[Content revision data]

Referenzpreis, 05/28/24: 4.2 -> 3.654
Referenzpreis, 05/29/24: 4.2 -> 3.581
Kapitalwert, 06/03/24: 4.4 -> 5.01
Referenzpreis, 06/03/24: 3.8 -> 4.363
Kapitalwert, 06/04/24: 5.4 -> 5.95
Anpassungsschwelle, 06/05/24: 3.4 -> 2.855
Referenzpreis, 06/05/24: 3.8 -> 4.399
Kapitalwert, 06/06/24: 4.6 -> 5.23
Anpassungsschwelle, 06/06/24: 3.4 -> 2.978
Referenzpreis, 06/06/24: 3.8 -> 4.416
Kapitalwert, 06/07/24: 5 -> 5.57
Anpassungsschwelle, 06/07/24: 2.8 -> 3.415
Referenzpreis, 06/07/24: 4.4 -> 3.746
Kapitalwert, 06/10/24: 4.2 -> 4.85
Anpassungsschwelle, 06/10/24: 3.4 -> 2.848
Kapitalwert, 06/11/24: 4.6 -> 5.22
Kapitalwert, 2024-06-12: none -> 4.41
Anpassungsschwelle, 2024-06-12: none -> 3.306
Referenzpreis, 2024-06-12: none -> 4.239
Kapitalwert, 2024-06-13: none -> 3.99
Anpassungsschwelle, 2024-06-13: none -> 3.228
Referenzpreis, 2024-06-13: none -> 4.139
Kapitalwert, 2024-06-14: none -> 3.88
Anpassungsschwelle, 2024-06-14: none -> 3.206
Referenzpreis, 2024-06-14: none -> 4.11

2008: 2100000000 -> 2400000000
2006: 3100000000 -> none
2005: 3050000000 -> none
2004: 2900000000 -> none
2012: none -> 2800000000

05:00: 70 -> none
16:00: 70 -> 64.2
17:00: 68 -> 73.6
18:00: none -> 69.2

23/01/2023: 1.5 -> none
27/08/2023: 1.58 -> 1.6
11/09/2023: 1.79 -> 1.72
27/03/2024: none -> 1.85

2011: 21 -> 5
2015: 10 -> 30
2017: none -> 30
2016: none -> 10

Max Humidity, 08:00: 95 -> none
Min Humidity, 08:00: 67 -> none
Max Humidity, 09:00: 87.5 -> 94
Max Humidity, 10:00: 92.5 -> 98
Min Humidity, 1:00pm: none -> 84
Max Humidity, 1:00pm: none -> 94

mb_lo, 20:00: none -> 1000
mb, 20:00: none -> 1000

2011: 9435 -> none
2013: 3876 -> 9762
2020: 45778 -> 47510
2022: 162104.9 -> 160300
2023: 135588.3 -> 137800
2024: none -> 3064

• _EXERCISE_:
Each line above must be reproduced exactly.

• _TASK RESPONSE_:
Referenzpreis, 05/28/24: 4.2 -> 3.654
Referenzpreis, 05/29/24: 4.2 -> 3.581
Kapitalwert, 06/03/24: 4.4 -> 5.01
Referenzpreis, 06/03/24: 3.8 -> 4.363
Kapitalwert, 06/04/24: 5.4 -> 5.95
Anpassungsschwelle, 06/05/24: 3.4 -> 2.855
Referenzpreis, 06/05/24: 3.8 -> 4.399
Kapitalwert, 06/06/24: 4.6 -> 5.23
Anpassungsschwelle, 06/06/24: 3.4 -> 2.978
Referenzpreis, 06/06/24: 3.8 -> 4.416
Kapitalwert, 06/07/24: 5 -> 5.57
Anpassungsschwelle, 06/07/24: 2.8 -> 3.415
Referenzpreis, 06/07/24: 4.4 -> 3.746
Kapitalwert, 06/10/24: 4.2 -> 4.85
Anpassungsschwelle, 06/10/24: 3.4 -> 2.848
Kapitalwert, 06/11/24: 4.6 -> 5.22
Kapitalwert, 2024-06-12: none -> 4.41
Anpassungsschwelle, 2024-06-12: none -> 3.306
Referenzpreis, 2024-06-12: none -> 4.239
Kapitalwert, 2024-06-13: none -> 3.99
Anpassungsschwelle, 2024-06-13: none -> 3.228
Referenzpreis, 2024-06-13: none -> 4.139
Kapitalwert, 2024-06-14: none -> 3.88
Anpassungsschwelle, 2024-06-14: none -> 3.206
Referenzpreis, 2024-06-14: none -> 4.11

2008: 2100000000 -> 2400000000
2006: 3100000000 -> none
2005: 3050000000 -> none
2004: 2900000000 -> none
2012: none -> 2800000000

05:00: 70 -> none
16:00: 70 -> 64.2
17:00: 68 -> 73.6
18:00: none -> 69.2

23/01/2023: 1.5 -> none
27/08/2023: 1.58 -> 1.6
11/09/2023: 1.79 -> 1.72
27/03/2024: none -> 1.85

2011: 21 -> 5
2015: 10 -> 30
2017: none -> 30
2016: none -> 10

Max Humidity, 08:00: 95 -> none
Min Humidity, 08:00: 67 -> none
Max Humidity, 09:00: 87.5 -> 94
Max Humidity, 10:00: 92.5 -> 98
Min Humidity, 1:00pm: none -> 84
Max Humidity, 1:00pm: none -> 94

mb_lo, 20:00: none -> 1000
mb, 20:00: none -> 1000

2011: 9435 -> none
2013: 3876 -> 9762
2020: 45778 -> 47510
2022: 162104.9 -> 160300
2023: 135588.3 -> 137800
2024: none -> 3064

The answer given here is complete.